Long battleTraveling to Brazil with Goldman was U.S. Rep. Chris Smith, who has taken a personal interest in his constituent’s battle. Smith told Vieira that three court-appointed psychologists in Brazil have said that the efforts of Sean’s Brazilian family to turn him against his biological father are harming the boy.

“David’s legal team will file and will aggressively push that an egregious harm is in the process of being done,” Smith told Vieira. “Three psychologists have found that David’s son, Sean, is being hurt psychologically every day he is away from his real father.”

Sean is 9. Five years ago, when he was 4, his mother and Goldman’s wife, Bruna, took him to her native Brazil for a two-week vacation. She never returned. Instead, she divorced Goldman and married a Brazilian from a prominent and politically well-connected family.

Bruna and her new family ignored a New Jersey court ruling that ordered Sean returned to his father, and they fought Goldman’s legal efforts to regain custody. When Bruna died last year in childbirth, Sean’s Brazilian family moved to adopt him.

Both the United States and Brazil are signatories to the international Hague Treaty that demands that children like Sean be returned to their natural birth parents. But Sean’s Brazilian family has successfully fought off Goldman’s efforts to get Brazilian courts to comply with international law.

Image: David Goldman
U.S. citizen David Goldman, left, arrives at Rio de Janeiro's airport Thursday, Dec. 17, 2009. Goldman, the U.S. father who won another round in his legal fight to regain custody of his 9-year-old son living in Brazil with his grandparents after his Brazilian mother died, hopes to bring the boy to New Jersey in time for Christmas. (AP Photo/Felipe Dana)Felipe Dana / AP

Last February, after Secretary of State Hillary Clinton got involved, the case was transferred from local Brazilian courts to the federal courts, and Goldman was finally granted permission to see Sean. President Barack Obama also brought Sean’s case up during a meeting with Brazilian President Lula da Silva.

‘Psychological torture’Silvana Bianchi Ribeiro, Sean’s maternal grandmother, told the privately run Agencia Estado news service she was elated with the injunction keeping Sean in Brazil. According to her, Sean, who has dual citizenship, has said he wants to remain in Brazil.

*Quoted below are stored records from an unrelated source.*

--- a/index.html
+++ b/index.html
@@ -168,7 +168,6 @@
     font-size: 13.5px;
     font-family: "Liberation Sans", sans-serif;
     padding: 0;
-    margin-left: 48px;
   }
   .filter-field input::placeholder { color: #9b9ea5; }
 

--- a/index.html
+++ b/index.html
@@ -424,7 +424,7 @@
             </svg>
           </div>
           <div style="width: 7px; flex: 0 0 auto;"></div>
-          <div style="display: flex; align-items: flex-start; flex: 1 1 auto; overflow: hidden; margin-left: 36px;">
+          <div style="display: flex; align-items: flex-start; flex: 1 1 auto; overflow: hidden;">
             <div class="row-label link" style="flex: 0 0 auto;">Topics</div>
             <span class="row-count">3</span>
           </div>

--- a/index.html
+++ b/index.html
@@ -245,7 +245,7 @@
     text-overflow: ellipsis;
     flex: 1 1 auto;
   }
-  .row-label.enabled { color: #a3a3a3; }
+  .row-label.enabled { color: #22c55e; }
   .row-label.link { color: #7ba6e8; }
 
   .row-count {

“His testimony has never been heard,” she said. “As a Brazilian citizen, he deserves it. He is a child of nearly 10 and he knows quite well what he wants.”

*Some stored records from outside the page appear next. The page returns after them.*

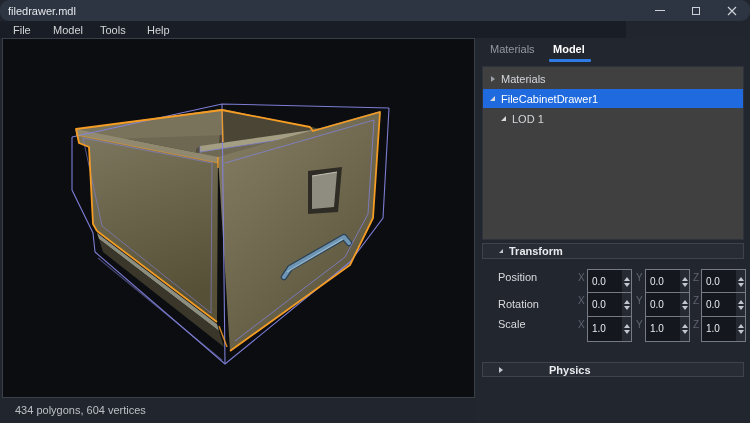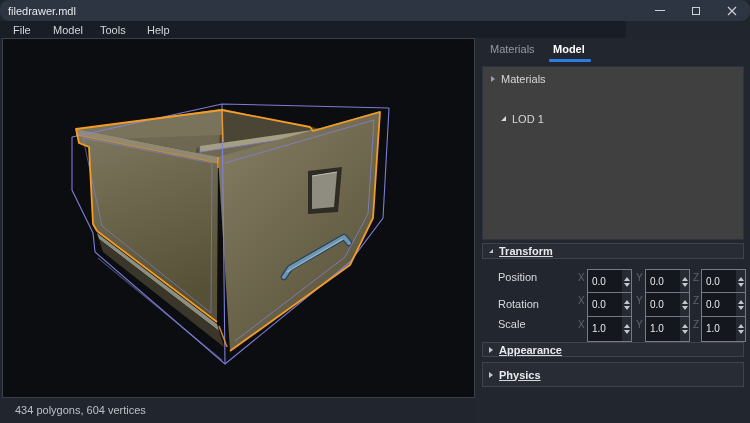--- a/index.html
+++ b/index.html
@@ -167,6 +167,10 @@
       <span class="tw-col"></span>
       <span>Materials</span>
     </div>
+    <div class="tree-row selected" style="top:22px; padding-left:7px;">
+      <span class="tw-exp"></span>
+      <span>FileCabinetDrawer1</span>
+    </div>
     <div class="tree-row" style="top:42px; padding-left:18px;">
       <span class="tw-exp"></span>
       <span>LOD 1</span>

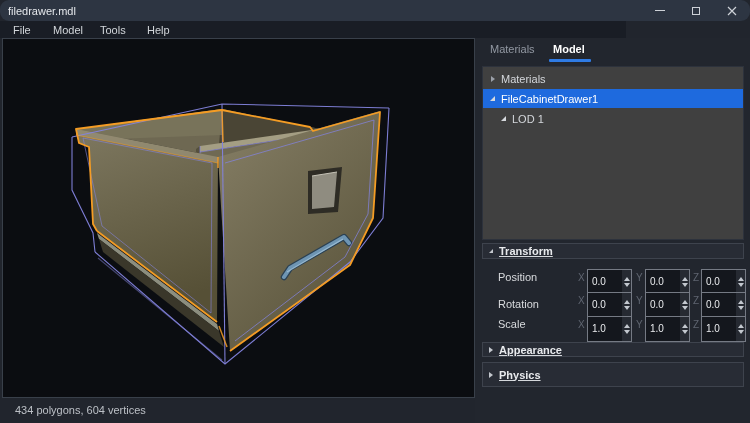--- a/index.html
+++ b/index.html
@@ -41,7 +41,7 @@
     border-left:4.5px solid #9ba0a8; margin-right:6px; }
   
   .sec-header { position:absolute; left:7px; width:262px; height:16px; background:#282c35;
-    border:1px solid #3e434d; display:flex; align-items:center; padding-left:6px; cursor:default;text-decoration:underline; }
+    border:1px solid #3e434d; display:flex; align-items:center; padding-left:16px; cursor:default; }
   .sec-header .sec-label { font-size:11px; font-weight:bold; color:#e8eaed; margin-left:6px; }
   .sh-exp { width:0; height:0; border-left:4px solid transparent; border-bottom:4px solid #c3c7cd; }
   .sh-col { width:0; height:0; border-top:3px solid transparent; border-bottom:3px solid transparent;

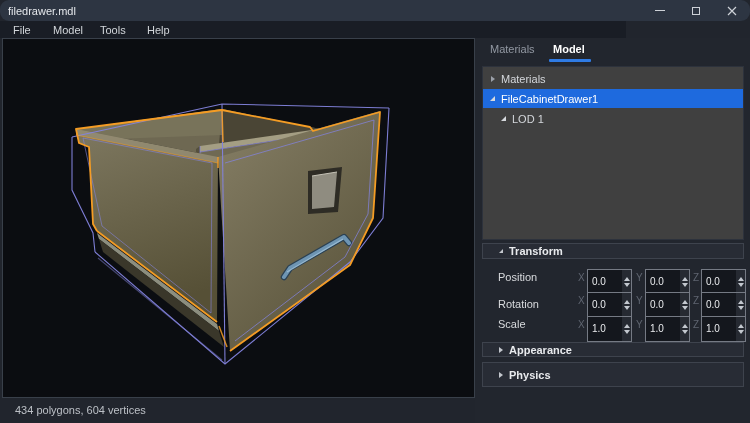--- a/index.html
+++ b/index.html
@@ -260,10 +260,6 @@
       </span>
   </div>
 
-  <div class="sec-header" style="top:304px; height:15px;">
-    <span class="sh-col"></span>
-    <span class="sec-label">Appearance</span>
-  </div>
   <div class="sec-header" style="top:324px; height:25px;">
     <span class="sh-col"></span>
     <span class="sec-label">Physics</span>

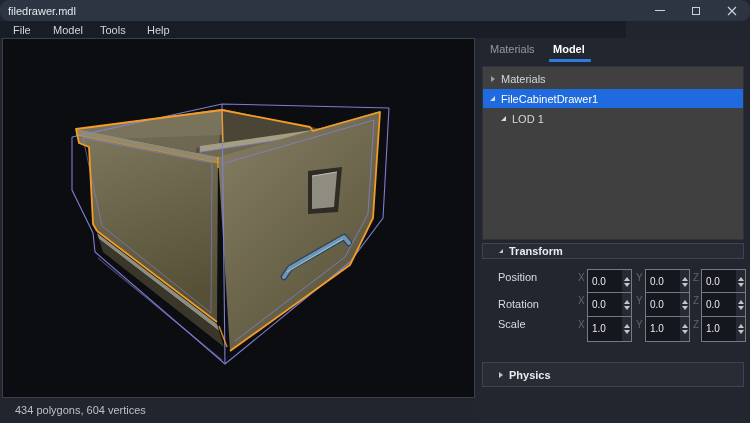--- a/index.html
+++ b/index.html
@@ -260,7 +260,7 @@
       </span>
   </div>
 
-  <div class="sec-header" style="top:324px; height:25px;">
+  <div class="sec-header" style="top:324px; height:15px;gap:40px;">
     <span class="sh-col"></span>
     <span class="sec-label">Physics</span>
   </div>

To underscore that point, the lawyer for the Brazilian family showed reporters a card he said Sean drew. “I want to stay in Brazil forever,” it read in large, green lettering.

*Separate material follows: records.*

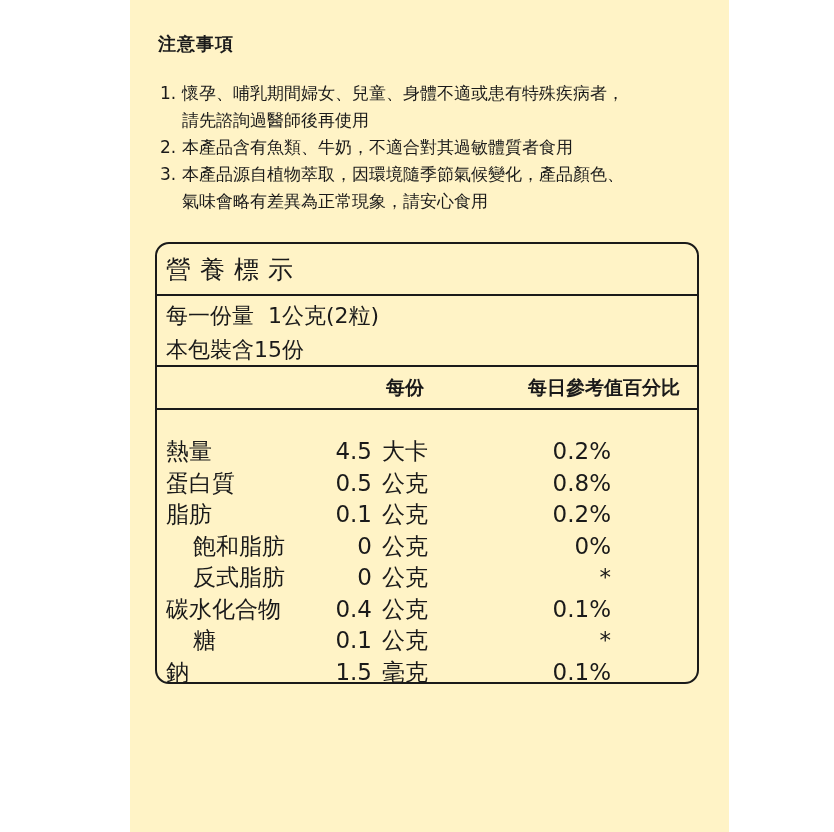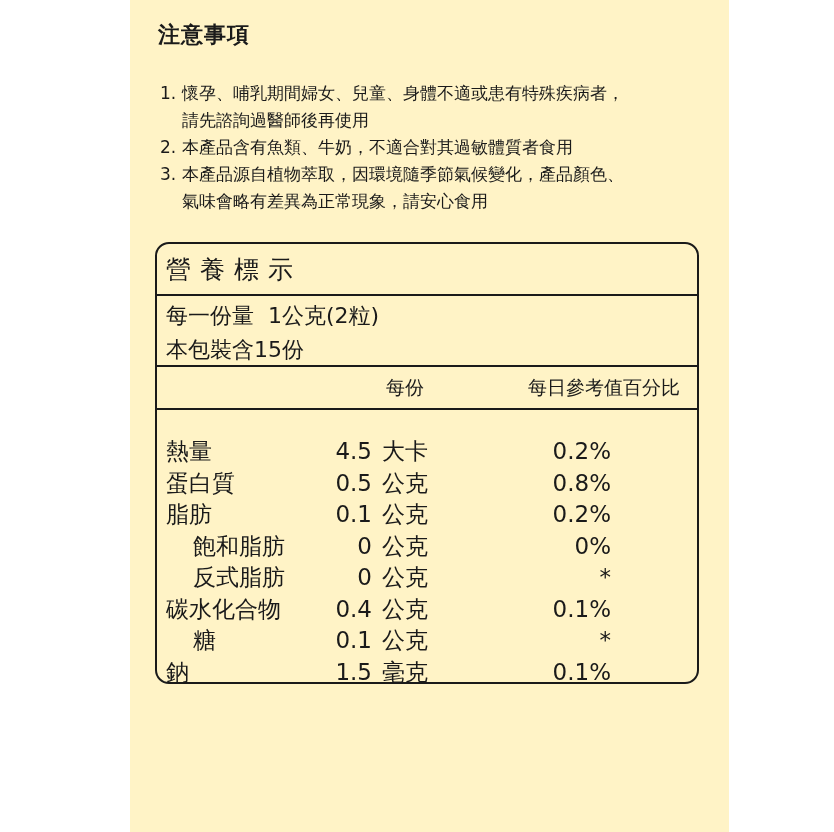--- a/index.html
+++ b/index.html
@@ -12,7 +12,7 @@
     background: #fff3c6;
   }
   .notice-title {
-    position: absolute; left: 28px; top: 20px; font-size: 22px; font-weight: bold; letter-spacing: 1px;
+    position: absolute; left: 28px; top: 32px; font-size: 18px; font-weight: bold; letter-spacing: 1px;
   }
   .notice-list { position: absolute; left: 30px; top: 80px; width: 560px; }
   .notice-item { display: flex; font-size: 17px; line-height: 27px; }

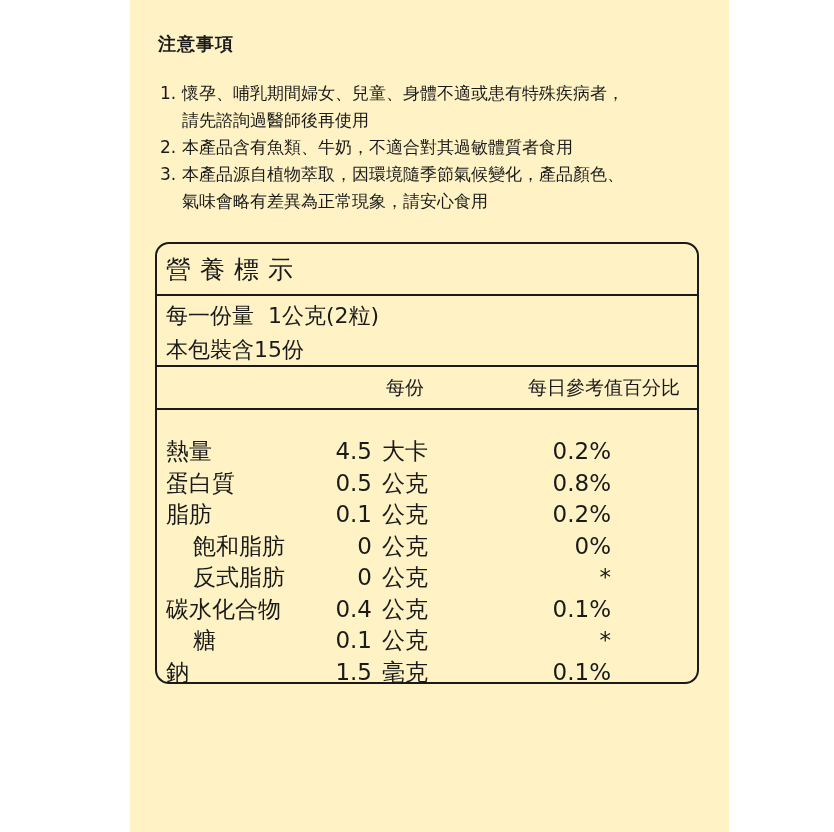--- a/index.html
+++ b/index.html
@@ -28,7 +28,7 @@
   }
   .serving { height: 71px; border-bottom: 2px solid #1a1a1a; padding: 3px 0 0 9px; box-sizing: border-box; }
   .serving div { font-size: 22px; line-height: 34px; white-space: pre; }
-  .colhead { height: 41px; border-bottom: 2px solid #1a1a1a; position: relative; font-weight: normal; font-size: 19px; }
+  .colhead { height: 41px; border-bottom: 2px solid #1a1a1a; position: relative; font-weight: bold; font-size: 19px; }
   .colhead .h1 { position: absolute; left: 229px; top: 8px; }
   .colhead .h2 { position: absolute; right: 17px; top: 8px; }
   .rows { padding-top: 26px; }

Goldman, however, said it was wrong to ask a child to testify. He suggested that the family is unduly pressuring the boy, trying to convince him that he wants to remain in Brazil. “Everyone knows the abuse that my son is being afflicted by,” he said.

Goldman said that the father of Sean’s Brazilian father gives lectures in that country advising others how to defy international law in similar custody battles. He accused the family of psychologically torturing Sean and convincing him he wants to remain in Brazil. “They brainwash him, they torture him,” he charged.

The case has drawn wide attention in Brazil as well as in the United States. Goldman said that many Brazilians have come to support his fight to regain custody of Sean.

“[They] keep coming up to me saying, ‘You have to get your son back. This is crazy, I’m so ashamed,’ ” Goldman told Vieira. “The people here don’t want this. Nobody wants this — just a few bad people and a few confused people.”